Cuando viví en Londres, al promediar la década de 1990, vi un
reportaje televisivo sobre Launer, la marroquinería preferida por
la soberana y su familia. También leí entonces alguna biografía
donde se deslizaba que la cartera infaltable era una de las
primeras lecciones indumentarias transmitidas por la
tres nannies –“Alla”, “Bobo” y “Crawfie”– que tuvieran las
hermanas Windsor durante su educación casera, interrumpida
tan solo por la Segunda Guerra. Pero más allá de esa tesis que
mamá y yo sabíamos insuficiente, heredé su curiosidad que me
sembrara por la cartera de la reina, cuyos modelos y movimientos
siempre observo en tributo a ese culto materno por Isabel II.
3. Al igual que los grandes anteojos que con frecuencia limpia ella
misma con el pañuelo o el suéter, la cartera es otro de los
accesorios que Helen Mirren manipula magistralmente en The
Queen (2006). El filme está centrado, como se sabe, en el mal
manejo mediático que la casa Windsor, y en particular la reina,
hicieran de la trágica muerte de Diana de Gales en agosto de 1997.
Desde la primera entrevista concedida a Tony Blair, quien
reinstaurara el laborismo ese mismo verano, tras la era
conservadora iniciada por Margaret Thatcher en 1979, la monarca
parece controlar el tiempo de la audiencia con el movimiento del
pequeño bolso: bien sea este colocado sobre el piso alfombrado, o
sobre el canapé desde donde instruye al primer ministro novato
los protocolos a seguir. Acaso sea también un mecanismo de
defensa o distracción para lidiar con el hecho de ser “tímida, algo
extraño en alguien de su experiencia, pero a la vez directa”, como
recordara el duodécimo premier de aquel entrecortado encuentro
inicial. Rompió así en sus memorias míster Blair la convención de
confidencialidad pesante sobre todos lo que sirven a la familia
real, quienes no deben develar intimidades de palacio.
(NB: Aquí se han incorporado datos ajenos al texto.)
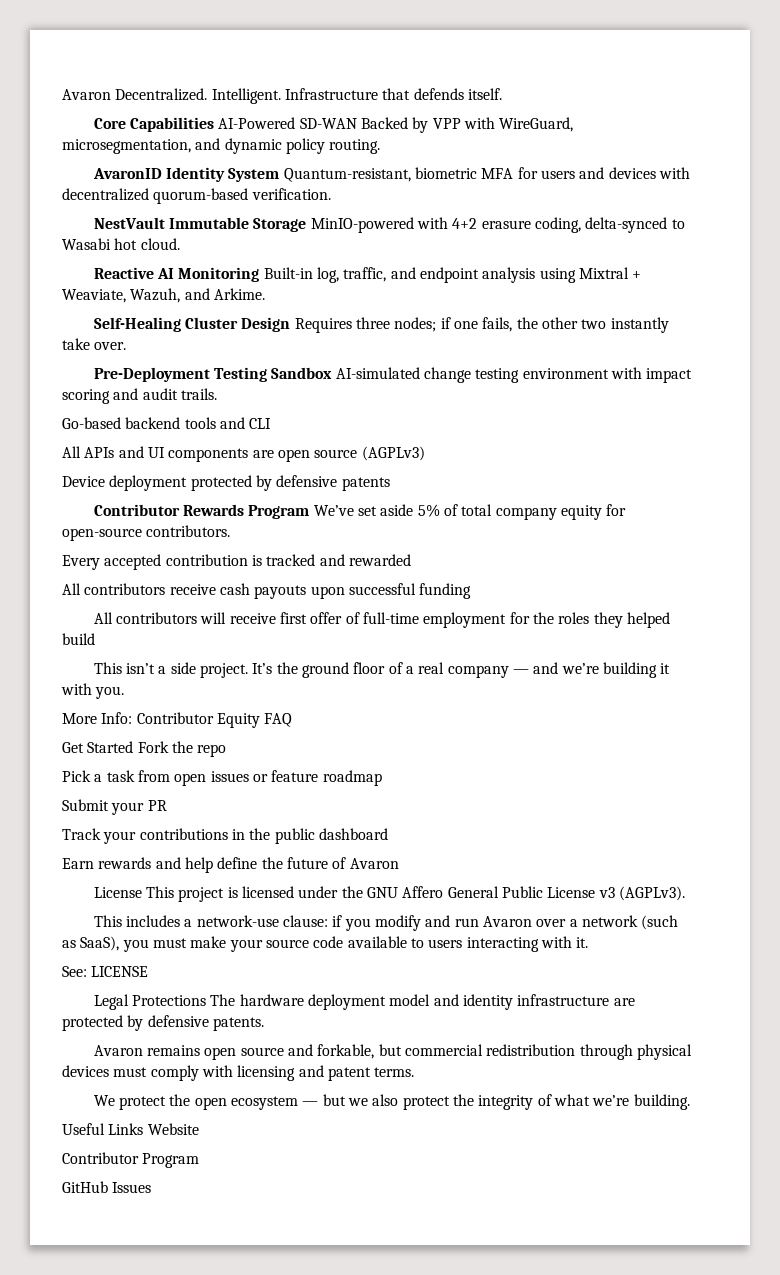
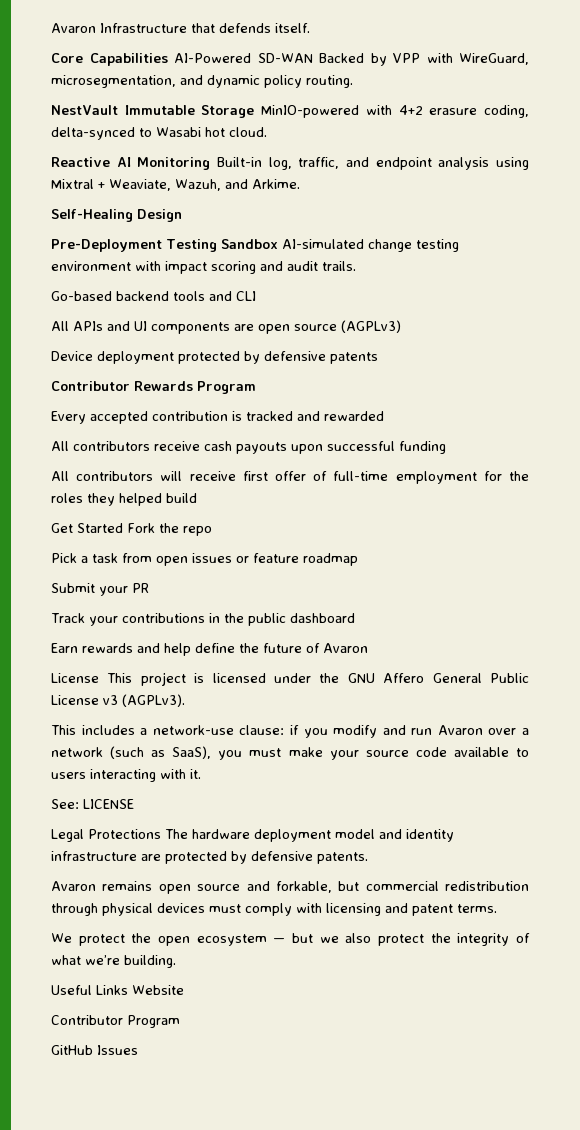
- Avaron Decentralized. Intelligent. Infrastructure that defends itself.
+ Avaron Infrastructure that defends itself.
- AvaronID Identity System Quantum-resistant, biometric MFA for users and devices with decentralized quorum-based verification.
- Self-Healing Cluster Design Requires three nodes; if one fails, the other two instantly take over.
+ Self-Healing Design
- Contributor Rewards Program We’ve set aside 5% of total company equity for open-source contributors.
+ Contributor Rewards Program
- This isn’t a side project. It’s the ground floor of a real company — and we’re building it with you.
- More Info: Contributor Equity FAQ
Como bien capta el filme de Stephen Frears desde ángulos que
escaparon a la prensa durante aquella semana aciaga, habría de
ser harto difícil mantener esa privacidad en medio de los sucesos
inéditos que siguieron a la muerte de la princesa. Sobre todo para
la soberana que gusta de pasar con discreción sus veranos en
Balmoral. Porque aquella conmoción mundial que ella se negaba
a reconocer suponía la interrupción de las salidas anónimas,
cuando viste chaquetones de gabardina y faldas de tartán,
sustituyendo los sombreros y las diademas de rigor por las
pañoletas anudadas al cuello. Entonces maneja el Land Rover ella
misma para recorrer los caminos y vados escoceses, con una
confianza aprendida de sus cursos en mantenimiento de
vehículos, tomados en Aldershot durante la Segunda Guerra
Mundial. En medio de ese calmo tiempo veraniego, de tés y
barbacoas familiares, las llamadas del primer ministro y su
equipo desde aquel Londres conmocionado -trocado de nuevo en
epicentro del orbe, como en tiempos victorianos- interrumpían la
privacidad de los Windsor, anhelada por Elizabeth acaso más que
por ningún otro miembro de la familia real.